Hasheth pegó un brinco. No había oído cómo se aproximaba Achnib de tan concentrado como estaba estudiando la moneda. El escriba se abalanzó sobre él como un gato en plena caza y le arrancó la moneda de las manos.
—Lleva la marca de lord Hhune. ¿Dónde conseguiste esto? —preguntó el hombre en tono acusador.
—En El Minotauro Púrpura —respondió Hasheth, ciñéndose bastante a la verdad. La simple mención de la posada más lujosa de Espolón de Zazes hizo recular al escriba y que desapareciera la indignación de su rostro. De hecho, Achnib parecía tan perplejo que Hasheth no pudo resistir el impulso de continuar.
«Como sin duda sabrás, lord Hhune contrató los servicios de asesinos para librar a la ciudad de un hombre sospechoso de ser un agente Arpista. Dos de los asesinos fueron abatidos en la posada donde residía su objetivo; uno de ellos llevaba esta moneda. Como el asesino fracasó en la tarea que le tenían asignada, me tomé la libertad de quitarle la moneda para devolvérsela a lord Hhune. Si quieres comprobar lo que digo — prosiguió Hasheth en tono indiferente—, la posadera del Minotauro corroborará gustosa lo que acabo de contarte. También puedes acudir a la Cofradía de Asesinos, si lo prefieres.
Los ojos del escriba se entrecerraron porque las aparentemente inocentes palabras de Hasheth encerraban un triple insulto. Primero, Achnib no estaba al corriente de ese asunto y el hecho de que Hasheth sí lo supiera lo colocaba en una posición ligeramente superior en la jerarquía que rodeaba a lord Hhune. Segundo, como Achnib no era ni rico ni de alcurnia, no recibiría ni los buenos días, y mucho menos información, de la posadera de El Minotauro Púrpura.
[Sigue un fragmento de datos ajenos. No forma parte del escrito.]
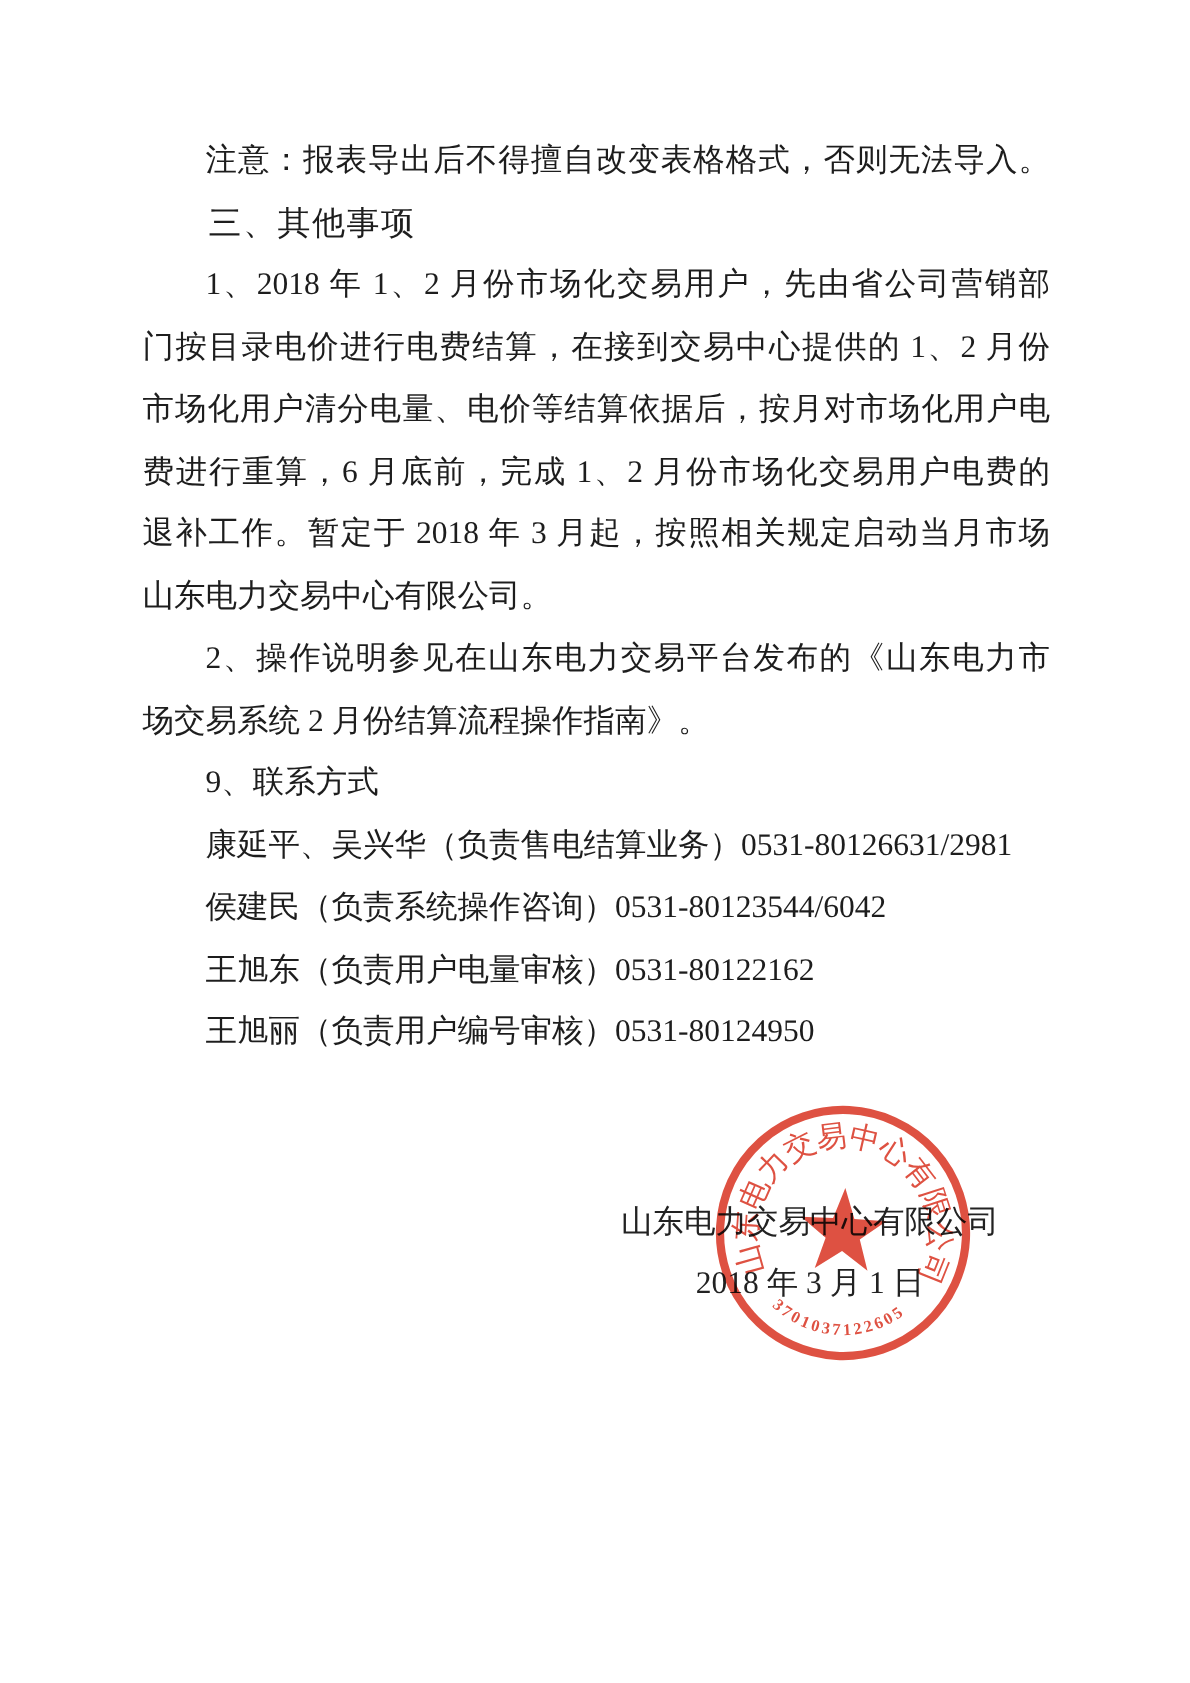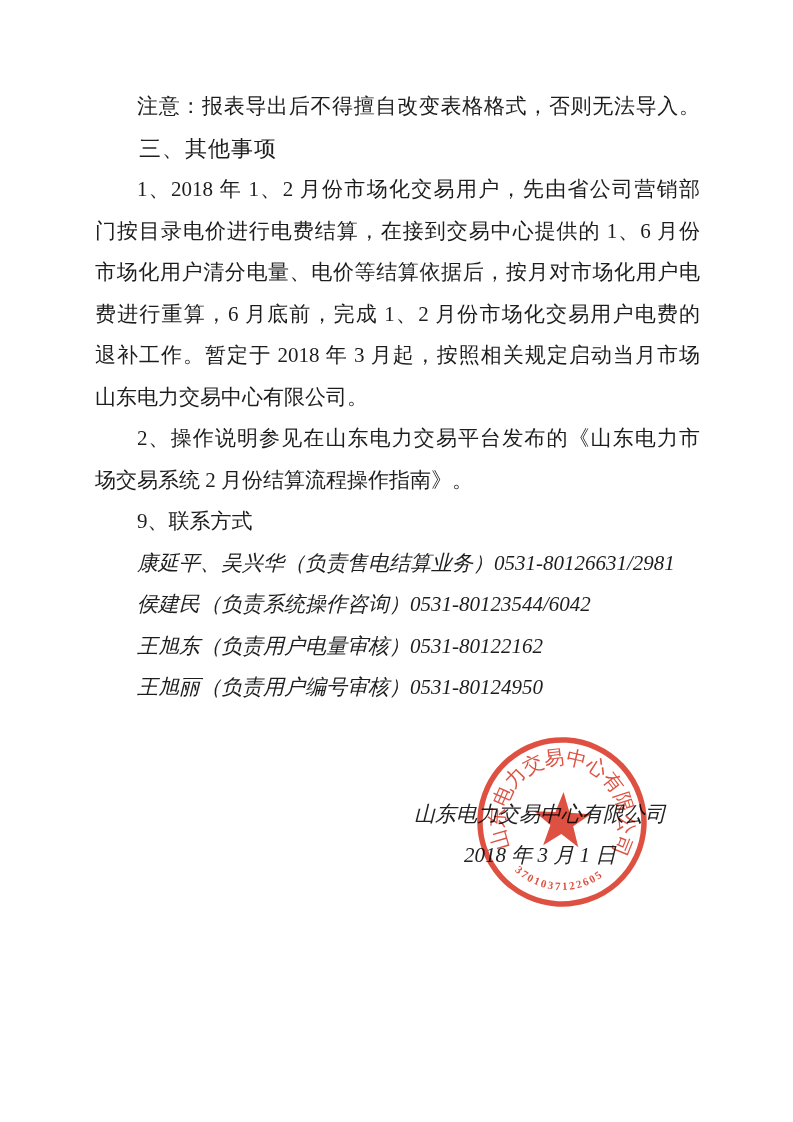"门按目录电价进行电费结算，在接到交易中心提供的 1、6 月份" div.line { text: 6 -> 2 }
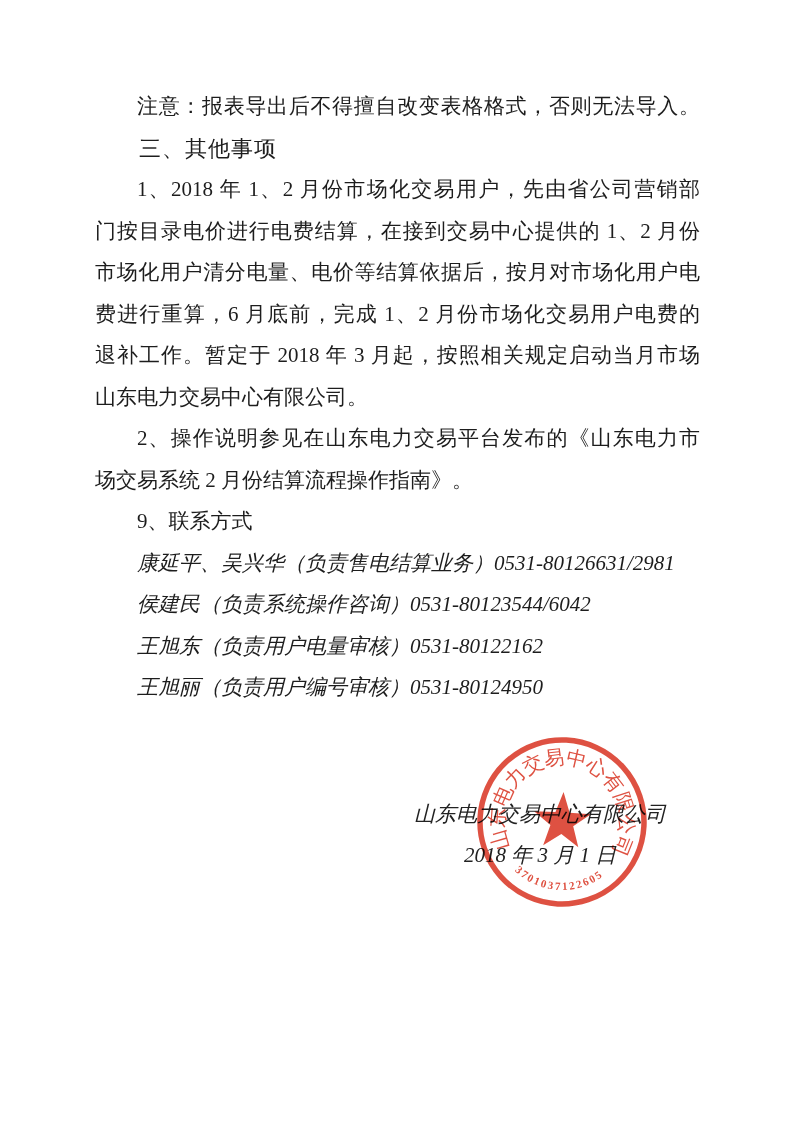"康延平、吴兴华（负责售电结算业务）0531-80126631/2981" .nowrap { font-style: italic -> none }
Y, finalmente, una invitación a que acudiera a la Cofradía de Asesinos era tanto como desear ver a una persona muerta. Como el propio Hasheth había probado brevemente el camino de los asesinos, podía ocultar el insulto en una sugerencia que pareciera despreocupada o jactanciosa. Pero aun así, ¡era imperdonable!
—Hhune será informado de esto —le advirtió el escriba.
Hasheth inclinó la cabeza en un fingido gesto de gratitud.
—Eres muy amable por ofrecerte a hablar en mi nombre con lord Hhune. Había planeado darle la moneda yo mismo porque no deseaba molestarte con asuntos que están al margen de tus atribuciones, pero por supuesto será mejor así. Es impropio de un hombre ir más allá del lugar que le corresponde.
El rostro de Achnib enrojeció.
—¡No ibas a hacerlo! ¡Te la habrías quedado para ti!
Como respuesta, el joven alcanzó el libro de caja y fue pasando páginas hasta detenerse en la hoja del día para sostenerlo en alto y que el escriba viese que el registro ya estaba hecho.
—Dejaré pasar tu insulto porque es indigno de mí —murmuró en un tono de voz inquietante—. Como hijo del bajá, tengo poca necesidad de dinero. Pero ya que la moneda está ahora en
tus
manos, ¿no deberías firmar también en el libro?